• _EXERCISE AIM_:
Report each line of the data that contains the string "legend".

• _EXERCISE DATA_:
== Segment start ==

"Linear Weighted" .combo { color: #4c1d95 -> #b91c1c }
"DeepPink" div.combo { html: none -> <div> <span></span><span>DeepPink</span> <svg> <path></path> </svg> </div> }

== Segment end ==
== Segment start ==

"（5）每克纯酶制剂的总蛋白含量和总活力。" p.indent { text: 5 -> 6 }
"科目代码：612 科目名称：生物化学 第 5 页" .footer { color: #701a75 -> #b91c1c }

== Segment end ==
== Segment start ==

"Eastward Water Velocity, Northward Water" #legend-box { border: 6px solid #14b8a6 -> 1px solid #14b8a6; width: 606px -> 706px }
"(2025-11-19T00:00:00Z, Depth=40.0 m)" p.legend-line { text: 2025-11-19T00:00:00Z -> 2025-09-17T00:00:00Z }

== Segment end ==

• _RESULT OF THIS TASK_:
"Eastward Water Velocity, Northward Water" #legend-box { border: 6px solid #14b8a6 -> 1px solid #14b8a6; width: 606px -> 706px }
"(2025-11-19T00:00:00Z, Depth=40.0 m)" p.legend-line { text: 2025-11-19T00:00:00Z -> 2025-09-17T00:00:00Z }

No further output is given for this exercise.